**Task brief**
Only the pictures are to be left out; write out the rest of the data exactly.

== == ==

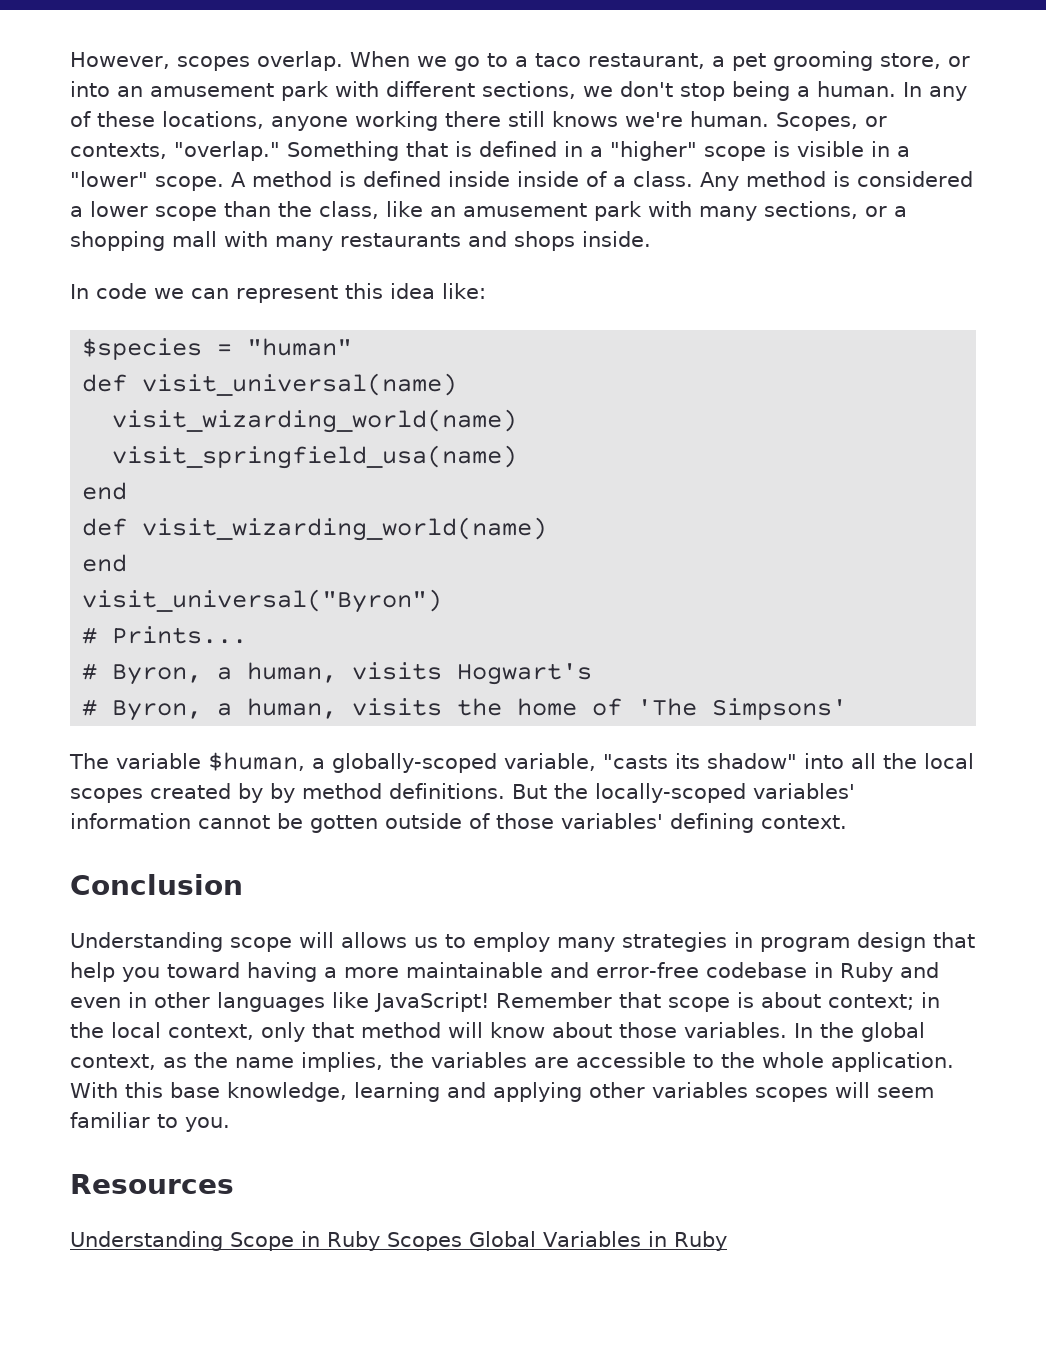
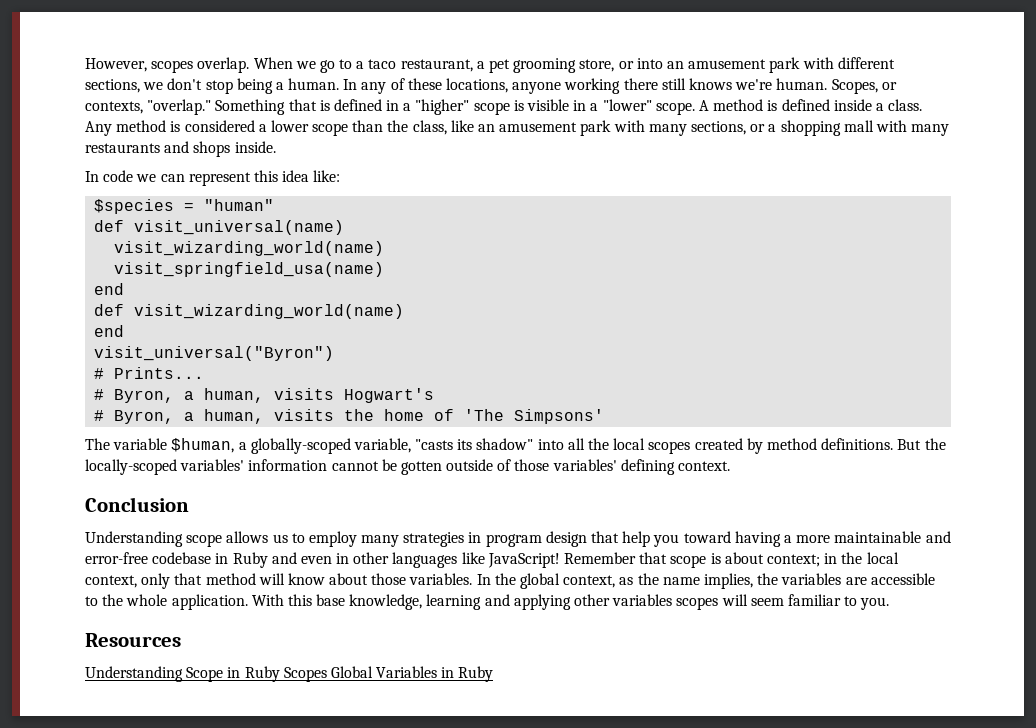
[517,171,607,187] inside of -> (872, 105) none
[270,783,295,803] by -> (763, 446) none
[299,932,334,948] will -> (223, 540) none

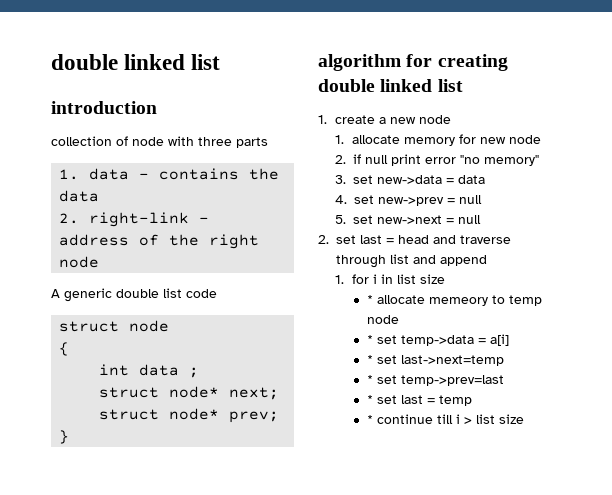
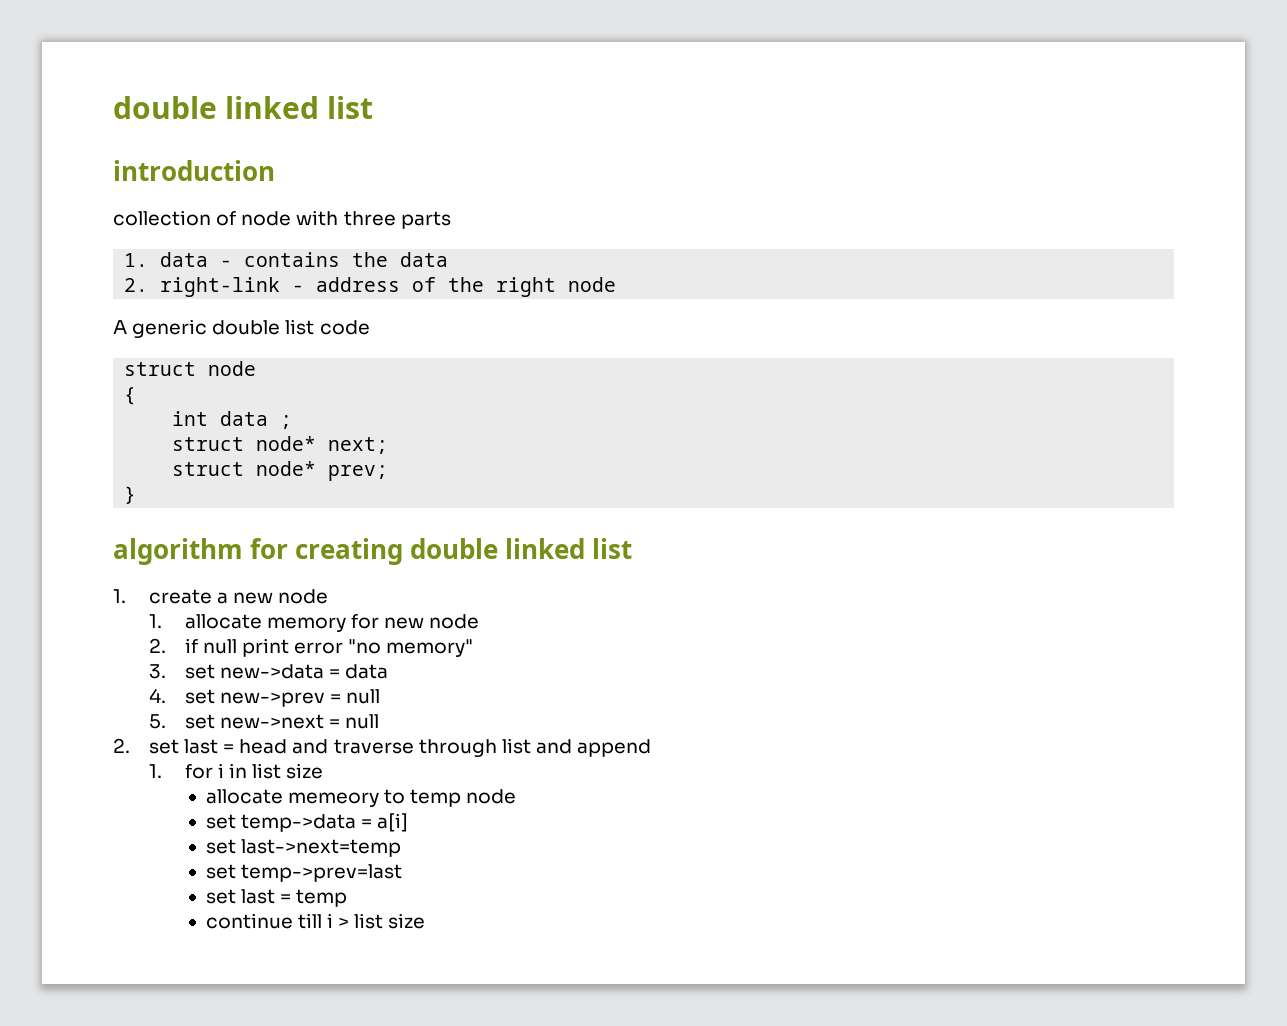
[366,295,373,304] * -> (324, 771) none
[366,335,373,344] * -> (517, 796) none
[366,355,373,364] * -> (409, 822) none
[366,375,373,384] * -> (401, 848) none
[366,395,373,404] * -> (402, 873) none
[366,415,373,424] * -> (348, 898) none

== == ==

**Your response**
[517,171,607,187] inside of -> (872, 105) none
[270,783,295,803] by -> (763, 446) none
[299,932,334,948] will -> (223, 540) none

[366,295,373,304] * -> (324, 771) none
[366,335,373,344] * -> (517, 796) none
[366,355,373,364] * -> (409, 822) none
[366,375,373,384] * -> (401, 848) none
[366,395,373,404] * -> (402, 873) none
[366,415,373,424] * -> (348, 898) none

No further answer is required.